Peter Misselbrook's Blog
May 26 2019 - Psalm 65 – Praise awaits God in Zion

We have a truly wonderful God who is worthy of our praise. The opening phrase of this psalm, "Praise awaits you, our God, in Zion", suggests a people who are impatient to praise God, eager to start up in song as soon as God turns up to hear it. Are we always eager to praise God?

This psalm describes aspects of God's character that should fill us with thankfulness and praise.

Our God is a gracious God (vv. 1-4). He has forgiven all of our transgressions. The phrase in the opening half of verse 3, "When we were overwhelmed by sins…" suggests an awareness that our sin cannot easily be covered over, it threatens to destroy us. But God's grace is greater than our sin.

We know that our sins are forgiven because Jesus, God's own beloved Son, bore the penalty for them in our place when he was nailed to the cross. This truly is amazing grace:

My sin – oh, the bliss of this glorious thought! –
My sin, not in part but the whole,
Is nailed to the cross, and I bear it no more,
Praise the Lord, praise the Lord, O my soul!

Through the Lord Jesus Christ, God has chosen to bring us into his presence and welcome us as his children (v. 4). He has poured out upon us blessings beyond number: he has brought us into the family of his people; he has given us a hope that extends beyond this present life and into eternity; he has given us his Spirit that we might know his love and his presence with us day by day; he is ready to hear and answer our prayers (v. 2a). We are greatly loved and greatly blessed. Nor are these blessings for us alone.
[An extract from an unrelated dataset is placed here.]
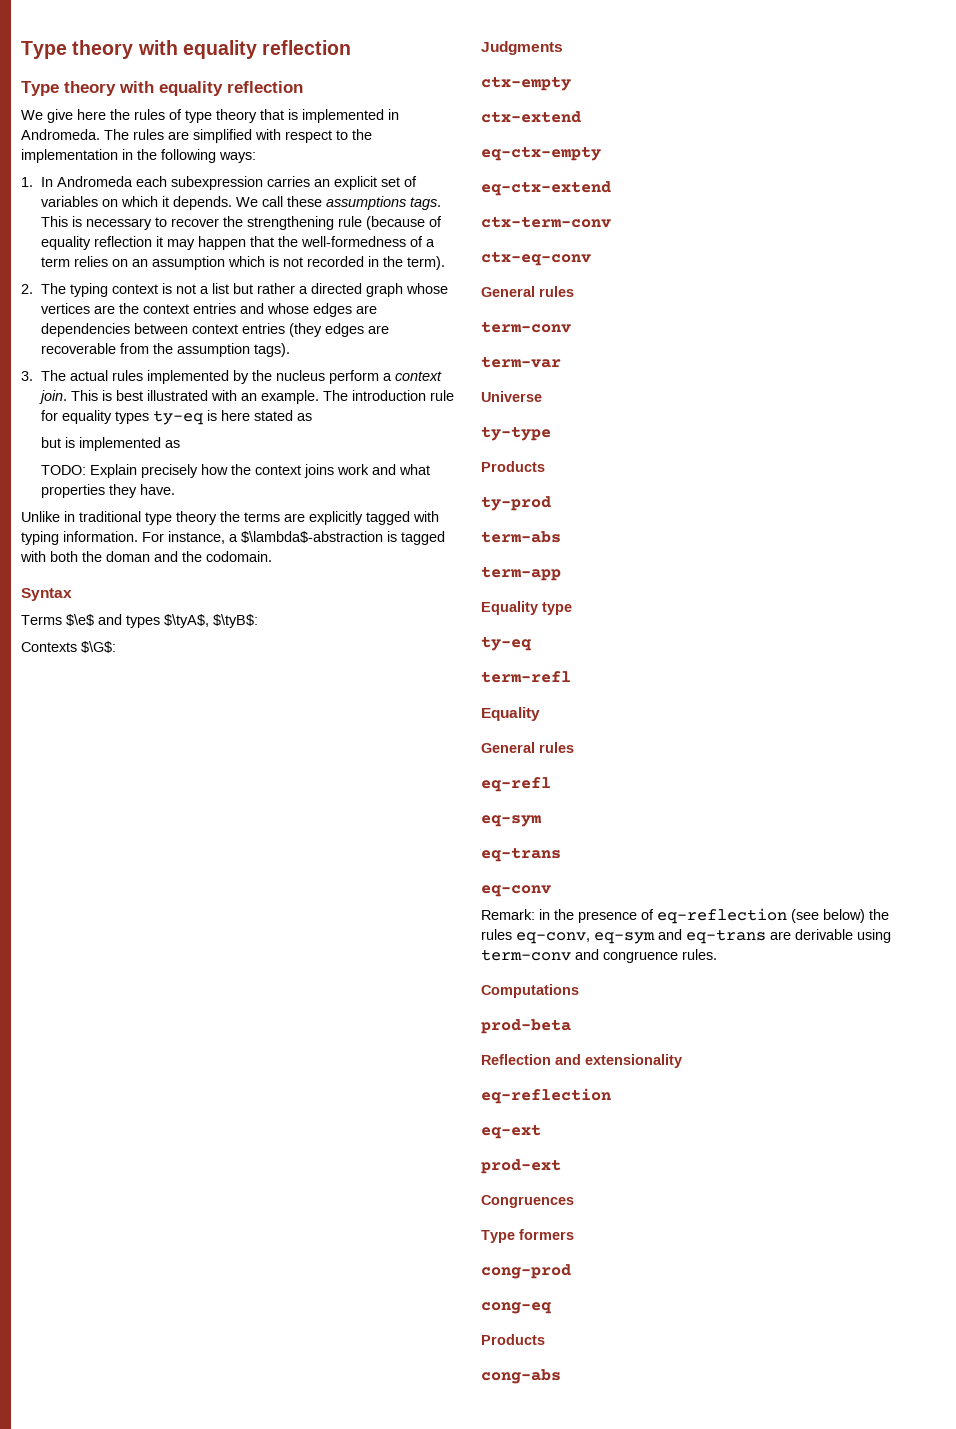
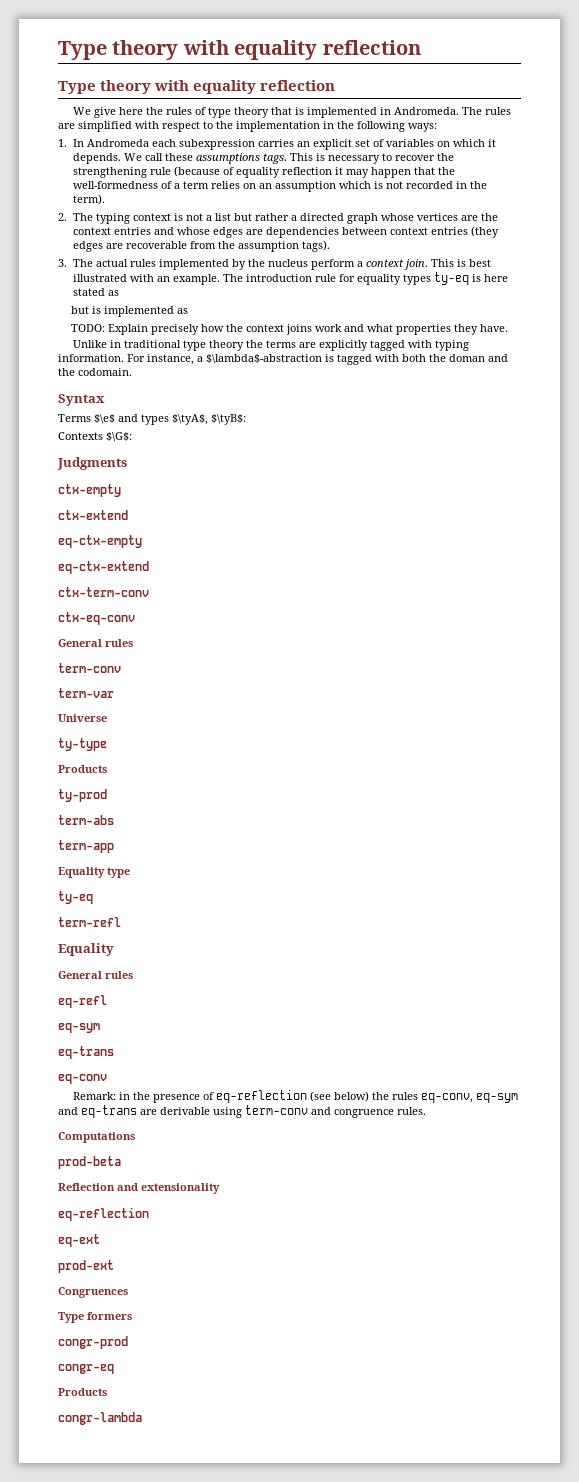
[481,1264,571,1279] [481,1302,551,1314] [481,1334,545,1345] [481,1369,561,1384] cong-prod // cong-eq // Products // cong-abs -> [58,1336,128,1349] [58,1364,114,1374] [58,1388,107,1396] [58,1412,142,1425] congr-prod // congr-eq // Products // congr-lambda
As Charles Wesley put it, "The arms of love that compass me, would all mankind embrace." The blessings we enjoy and the joyful praise we offer God in return should make us the envy of a watching world and draw others to our God (v. 2b).
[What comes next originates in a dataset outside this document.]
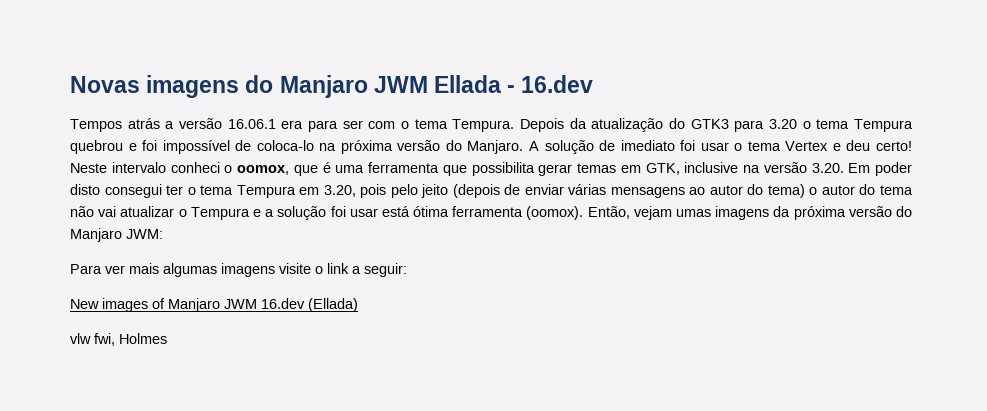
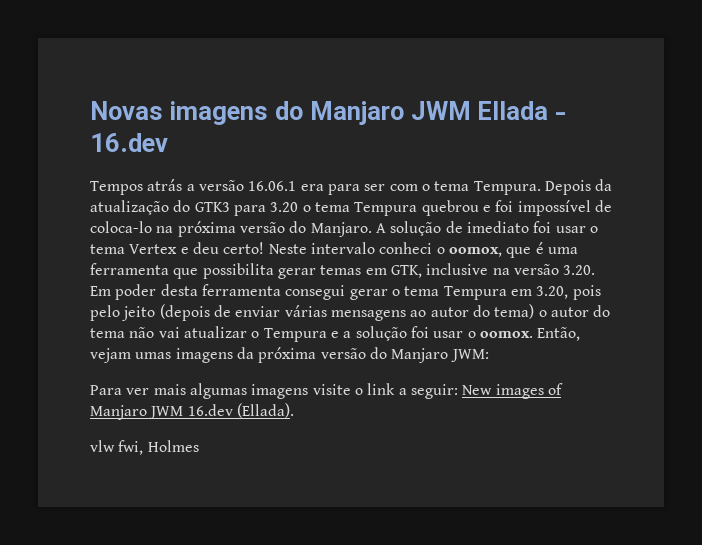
[70,184,184,198] disto consegui ter -> [160,284,388,300] desta ferramenta consegui gerar
[381,206,584,220] está ótima ferramenta (oomox). -> [467,331,533,338] o oomox.
(407, 270) // -> (458, 391) none
[308,298,358,312] (Ellada) -> [236,403,294,418] (Ellada).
Our God is a mighty God (vv. 5-8). He created the world by the power of his word. The mountains which seem unmovable and eternal were formed by him (v. 6). The seas were tamed by him when he separated sea and dry land. This same power is seen in the Lord Jesus when he stilled the storm that threatened to overwhelm the disciples on Lake Galilee; he also is the mighty God. The whole universe displays God's power (v. 8). All creation is called to worship him.

And just as God has shown his might in creation, so he has also shown his saving power when he rescued his people from slavery in Egypt through "awesome and righteous deeds" (v.5). He tamed the waters of the Red Sea and stilled the angry opposition of the nations (v. 7). In the same way, God displayed his power in our salvation by raising our Lord Jesus from the dead. Nothing can defeat his purpose to save and bless his people. He is "the hope of all the ends of the earth" (v. 5).
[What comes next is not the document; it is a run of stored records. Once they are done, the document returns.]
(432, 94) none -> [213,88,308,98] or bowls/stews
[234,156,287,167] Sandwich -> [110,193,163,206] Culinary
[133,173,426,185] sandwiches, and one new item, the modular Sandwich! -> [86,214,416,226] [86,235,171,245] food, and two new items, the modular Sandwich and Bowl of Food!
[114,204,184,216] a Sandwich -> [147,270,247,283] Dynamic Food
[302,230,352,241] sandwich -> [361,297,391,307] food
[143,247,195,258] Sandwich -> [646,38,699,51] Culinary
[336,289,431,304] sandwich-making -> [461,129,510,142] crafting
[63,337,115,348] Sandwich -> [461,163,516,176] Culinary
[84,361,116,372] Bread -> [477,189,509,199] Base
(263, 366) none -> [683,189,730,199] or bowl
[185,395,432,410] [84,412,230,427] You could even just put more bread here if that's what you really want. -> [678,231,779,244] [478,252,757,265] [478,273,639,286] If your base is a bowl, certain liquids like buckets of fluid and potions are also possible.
Our God is a generous God. Read verses 9-13 again and note how God's generosity is underlined in the descriptions of the land and its harvest. I particularly love the phrase "your carts overflow with abundance" (v. 11). It is God who provides us with an abundance of good things for us to enjoy. The whole of creation is spoken of as "clothed with gladness" (v. 12), and singing for joy (v. 13).

We are all too aware that as we in the West enjoy the abundance of God's provision, there are many who lack the food they need to survive – whether through war or through drought caused by our changing climate. This psalm challenges us to realise afresh that the bountiful provision of our God is not for our selfish enjoyment and hoarding but for sharing. God's generosity is to be reflected in our generous use of all he has given us so that it may be for the blessing of all.

Father God, open our eyes to your abundant goodness and generosity both in provision for our daily lives and in our salvation through the Lord Jesus. Help us to be generous with all that you have given us so that all the earth may be filled with awe at your wonders and songs of joy may ascend to you from one end of the earth to the other.